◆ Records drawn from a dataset
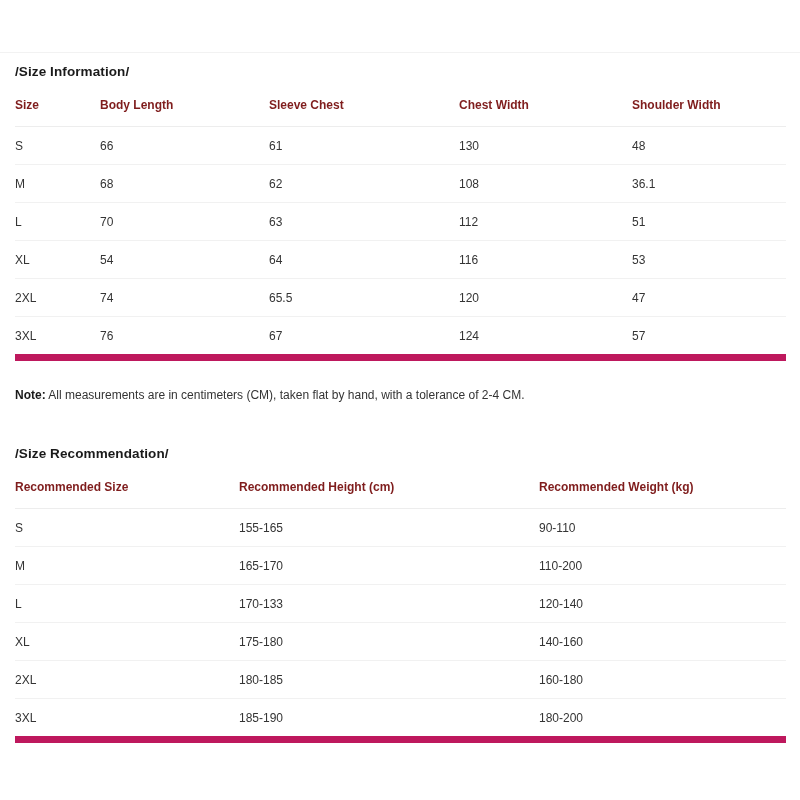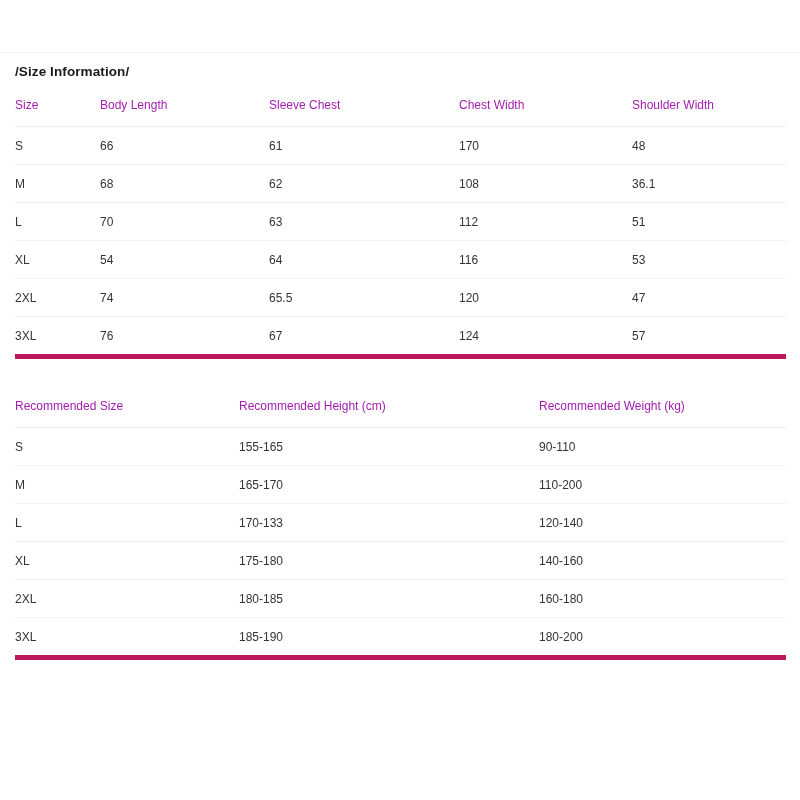--- a/index.html
+++ b/index.html
@@ -68,8 +68,8 @@
   }
 
   table.size-table thead th {
-    font-weight: normal;
-    color: #a21caf;
+    font-weight: bold;
+    color: #7f1d1d;
     height: 30px;
     padding-bottom: 6px;
     border-bottom: 1px solid #ededed;

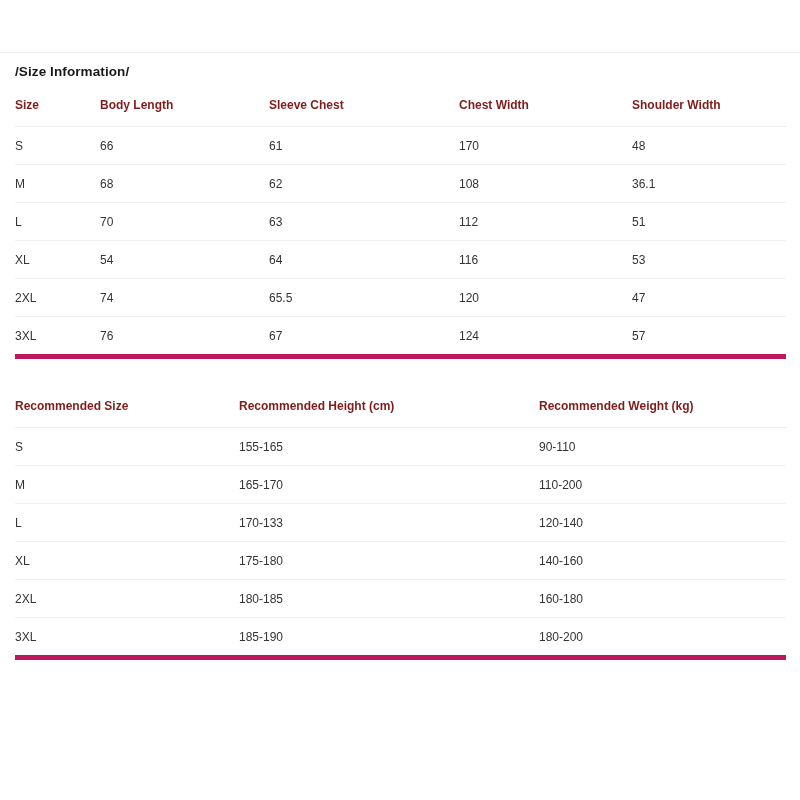--- a/index.html
+++ b/index.html
@@ -147,7 +147,7 @@
           <td>S</td>
           <td>66</td>
           <td>61</td>
-          <td>170</td>
+          <td>130</td>
           <td>48</td>
         </tr>
         <tr>

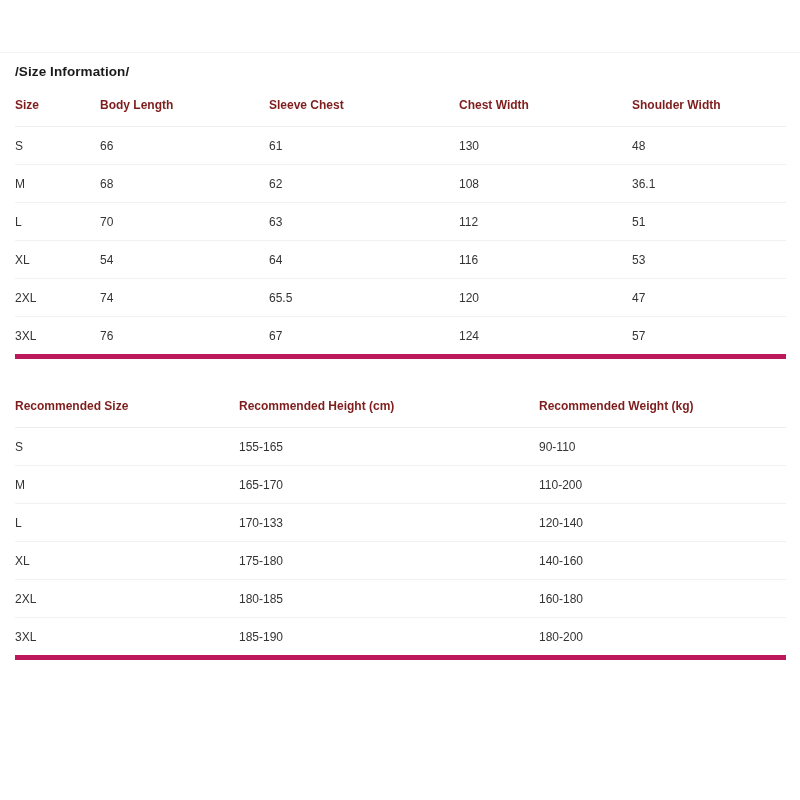--- a/index.html
+++ b/index.html
@@ -83,7 +83,7 @@
   }
 
   table.size-table tbody tr:last-child td {
-    border-bottom: 5px solid #be185d;
+    border-bottom: 7px solid #be185d;
   }
 
   

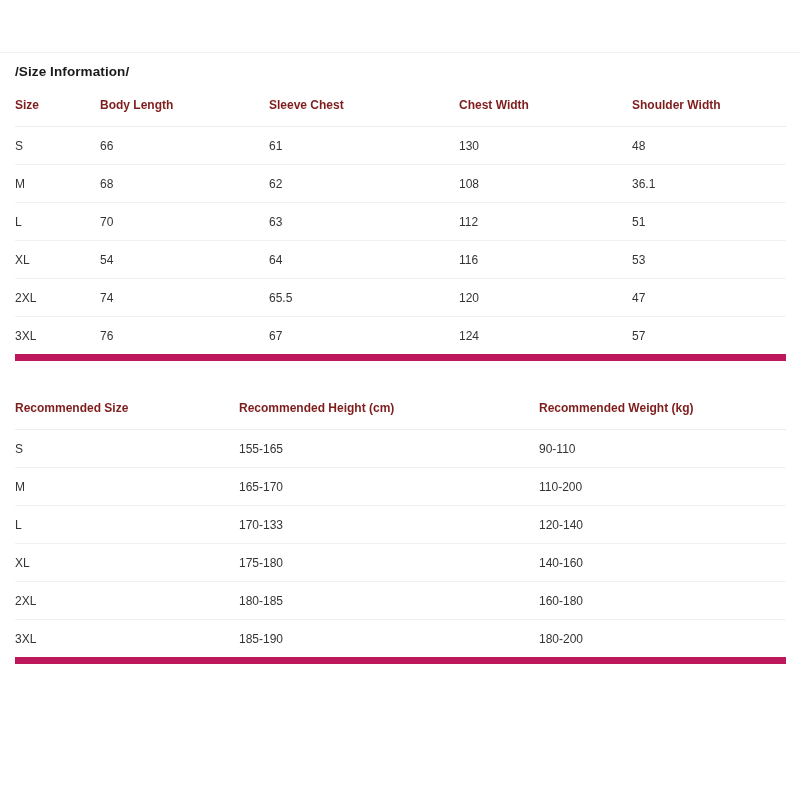--- a/index.html
+++ b/index.html
@@ -188,6 +188,9 @@
       </tbody>
     </table>
 
+    <div class="note">
+      <span class="note-label">Note:</span><span> All measurements are in centimeters (CM), taken flat by hand, with a tolerance of 2-4 CM.</span>
+    </div>
 
     <div class="spacer-between"></div>
 

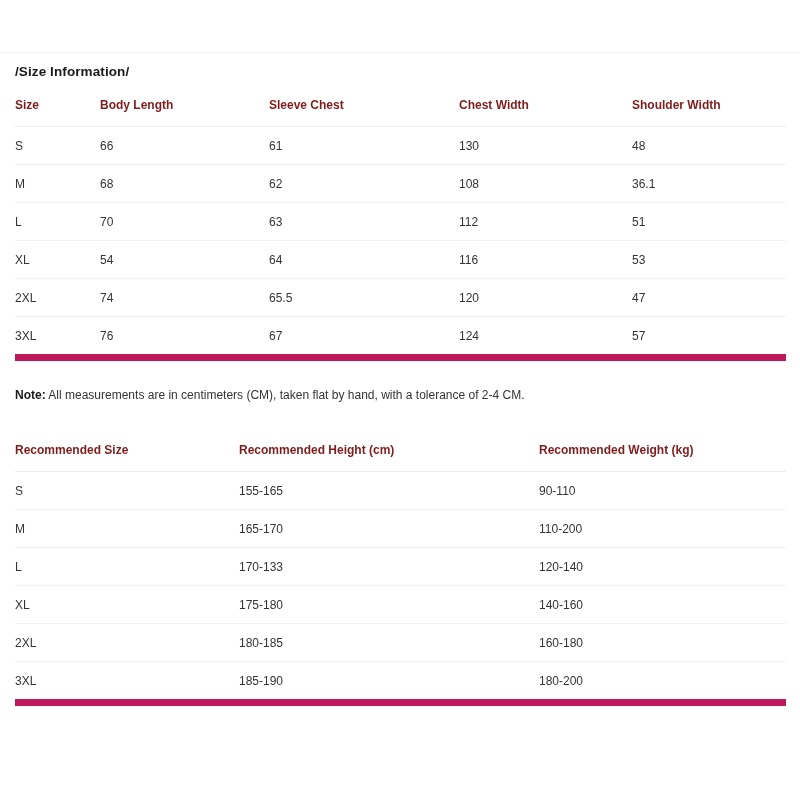--- a/index.html
+++ b/index.html
@@ -194,6 +194,7 @@
 
     <div class="spacer-between"></div>
 
+    <div class="section-title">/Size Recommendation/</div>
 
     <table class="size-table t2">
       <colgroup>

◆ INSTRUCTIONS TO FOLLOW
Going through the records above, count the lines that hold "weight" and answer with the count alone.

◆ SOLUTION TO THIS EXERCISE
2